[PROMPT]
From the entries below, return exactly the lines beginning at the one that contains "display:flex; align-items:flex-end; padding:0" and ending at the one that contains "font-size:12px; cursor:pointer; position:relative;", both of them included, and only those lines.
##############################
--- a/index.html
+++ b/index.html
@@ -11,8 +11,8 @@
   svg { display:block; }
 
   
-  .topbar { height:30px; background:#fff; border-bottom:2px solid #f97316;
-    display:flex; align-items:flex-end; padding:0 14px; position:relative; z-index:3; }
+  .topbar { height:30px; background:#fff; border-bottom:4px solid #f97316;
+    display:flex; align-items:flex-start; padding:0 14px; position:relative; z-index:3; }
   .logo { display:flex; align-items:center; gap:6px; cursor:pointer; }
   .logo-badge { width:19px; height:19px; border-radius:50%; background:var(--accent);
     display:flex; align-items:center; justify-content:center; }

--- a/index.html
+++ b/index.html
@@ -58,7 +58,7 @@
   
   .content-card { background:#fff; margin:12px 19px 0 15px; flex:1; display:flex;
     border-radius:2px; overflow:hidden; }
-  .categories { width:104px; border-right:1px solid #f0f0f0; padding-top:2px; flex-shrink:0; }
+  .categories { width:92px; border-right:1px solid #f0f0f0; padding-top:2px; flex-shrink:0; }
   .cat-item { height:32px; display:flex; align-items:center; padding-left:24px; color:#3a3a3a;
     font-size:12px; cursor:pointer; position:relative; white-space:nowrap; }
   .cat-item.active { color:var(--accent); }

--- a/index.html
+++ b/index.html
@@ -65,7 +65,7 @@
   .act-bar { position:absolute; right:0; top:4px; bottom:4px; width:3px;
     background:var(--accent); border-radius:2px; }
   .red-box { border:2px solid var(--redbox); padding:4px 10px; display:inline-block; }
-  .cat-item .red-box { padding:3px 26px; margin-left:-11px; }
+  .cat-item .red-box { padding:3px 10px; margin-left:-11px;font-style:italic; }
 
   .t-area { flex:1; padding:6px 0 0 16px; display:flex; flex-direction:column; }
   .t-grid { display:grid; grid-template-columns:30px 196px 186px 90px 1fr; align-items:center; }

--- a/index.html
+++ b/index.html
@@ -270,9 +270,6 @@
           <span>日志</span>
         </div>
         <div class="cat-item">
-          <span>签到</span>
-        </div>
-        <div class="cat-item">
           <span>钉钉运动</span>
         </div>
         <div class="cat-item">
##############################
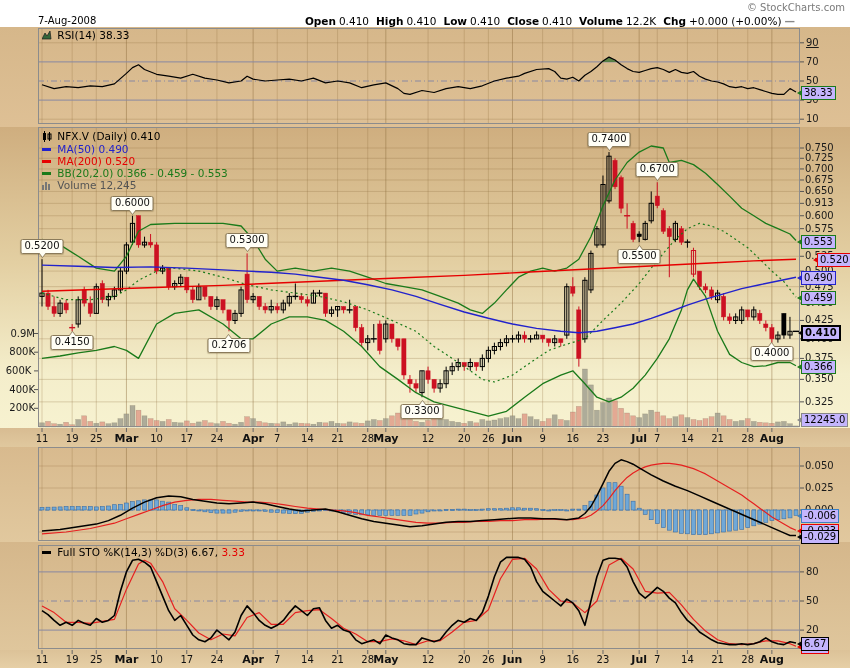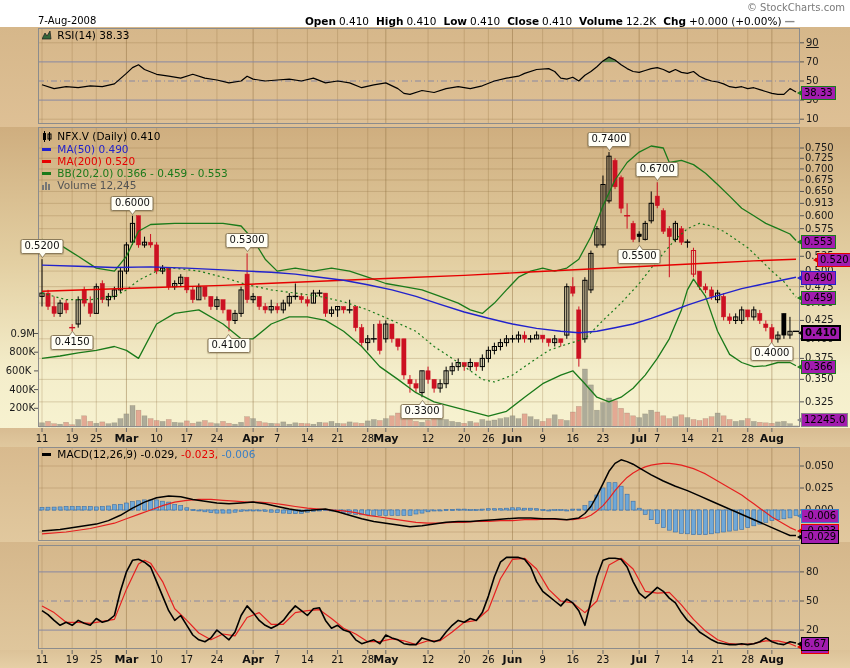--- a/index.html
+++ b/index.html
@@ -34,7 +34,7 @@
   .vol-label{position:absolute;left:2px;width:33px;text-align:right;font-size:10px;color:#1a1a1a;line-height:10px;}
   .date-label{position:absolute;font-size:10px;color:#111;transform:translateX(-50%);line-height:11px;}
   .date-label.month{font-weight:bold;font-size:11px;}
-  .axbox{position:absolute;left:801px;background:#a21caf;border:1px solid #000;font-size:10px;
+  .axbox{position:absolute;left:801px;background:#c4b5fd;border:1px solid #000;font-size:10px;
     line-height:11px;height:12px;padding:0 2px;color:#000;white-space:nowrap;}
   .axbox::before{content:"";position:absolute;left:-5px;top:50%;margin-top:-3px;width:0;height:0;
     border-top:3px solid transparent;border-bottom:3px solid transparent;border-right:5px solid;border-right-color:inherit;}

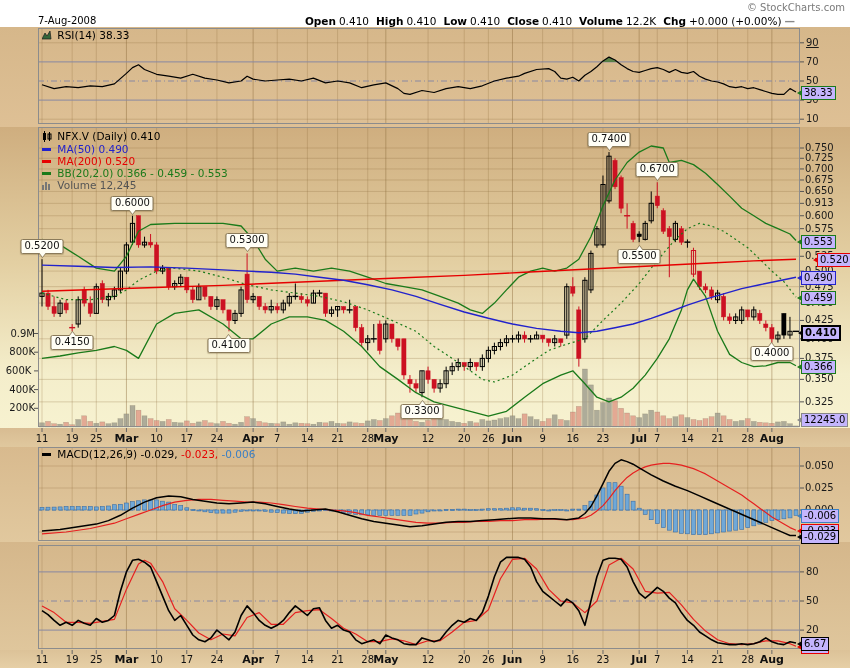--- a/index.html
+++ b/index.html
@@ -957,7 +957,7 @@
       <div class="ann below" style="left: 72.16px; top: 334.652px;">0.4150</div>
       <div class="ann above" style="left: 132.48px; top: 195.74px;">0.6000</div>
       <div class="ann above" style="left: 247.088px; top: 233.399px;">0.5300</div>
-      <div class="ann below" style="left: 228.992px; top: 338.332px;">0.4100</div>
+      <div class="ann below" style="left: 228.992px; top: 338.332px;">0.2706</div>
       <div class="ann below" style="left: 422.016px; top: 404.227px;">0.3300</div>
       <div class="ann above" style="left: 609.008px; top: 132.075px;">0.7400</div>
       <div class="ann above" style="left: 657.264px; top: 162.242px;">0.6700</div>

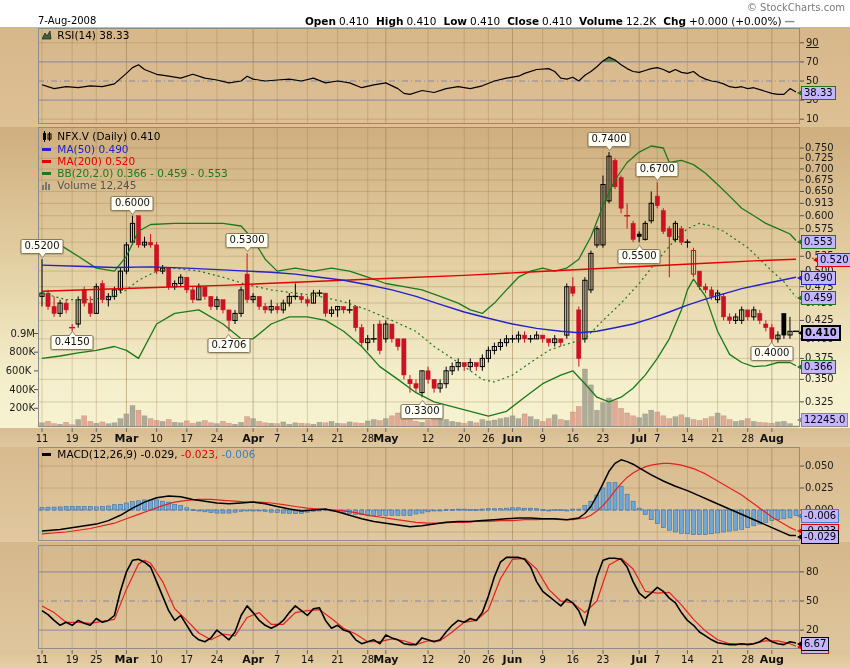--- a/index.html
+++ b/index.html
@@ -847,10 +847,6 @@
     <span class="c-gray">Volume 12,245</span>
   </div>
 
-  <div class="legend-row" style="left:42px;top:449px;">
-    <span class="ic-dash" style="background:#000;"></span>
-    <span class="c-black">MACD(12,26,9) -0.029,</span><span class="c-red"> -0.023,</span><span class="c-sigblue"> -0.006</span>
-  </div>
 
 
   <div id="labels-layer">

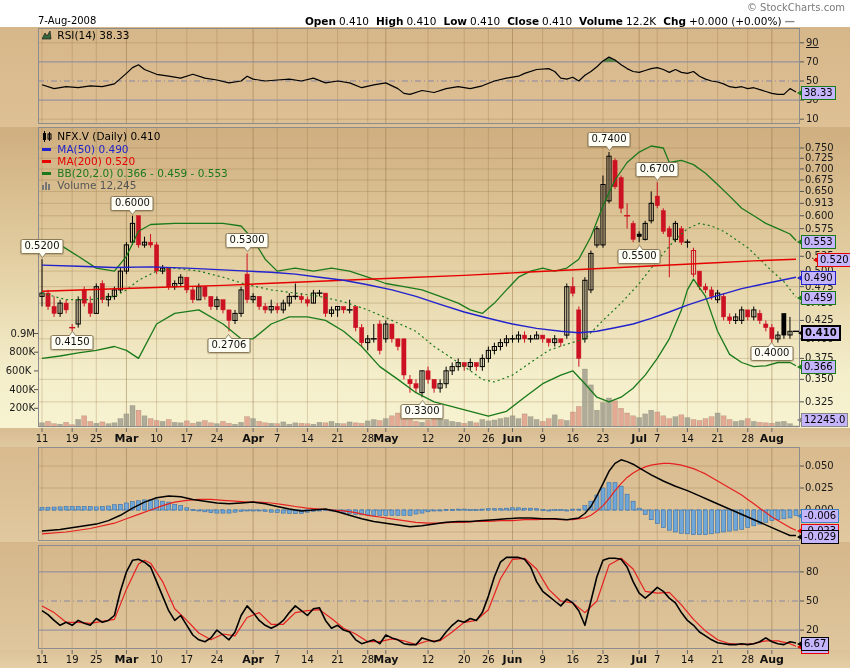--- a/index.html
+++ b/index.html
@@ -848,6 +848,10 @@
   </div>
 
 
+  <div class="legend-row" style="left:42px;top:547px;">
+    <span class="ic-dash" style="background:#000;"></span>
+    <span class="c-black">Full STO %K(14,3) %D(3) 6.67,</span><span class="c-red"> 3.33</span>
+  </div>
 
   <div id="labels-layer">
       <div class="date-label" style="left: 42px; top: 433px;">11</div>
##############################
[RESPONSE]
-    display:flex; align-items:flex-end; padding:0 14px; position:relative; z-index:3; }
+  .topbar { height:30px; background:#fff; border-bottom:4px solid #f97316;
+    display:flex; align-items:flex-start; padding:0 14px; position:relative; z-index:3; }
   .logo { display:flex; align-items:center; gap:6px; cursor:pointer; }
   .logo-badge { width:19px; height:19px; border-radius:50%; background:var(--accent);
     display:flex; align-items:center; justify-content:center; }

--- a/index.html
+++ b/index.html
@@ -58,7 +58,7 @@
   
   .content-card { background:#fff; margin:12px 19px 0 15px; flex:1; display:flex;
     border-radius:2px; overflow:hidden; }
-  .categories { width:104px; border-right:1px solid #f0f0f0; padding-top:2px; flex-shrink:0; }
+  .categories { width:92px; border-right:1px solid #f0f0f0; padding-top:2px; flex-shrink:0; }
   .cat-item { height:32px; display:flex; align-items:center; padding-left:24px; color:#3a3a3a;
     font-size:12px; cursor:pointer; position:relative; white-space:nowrap; }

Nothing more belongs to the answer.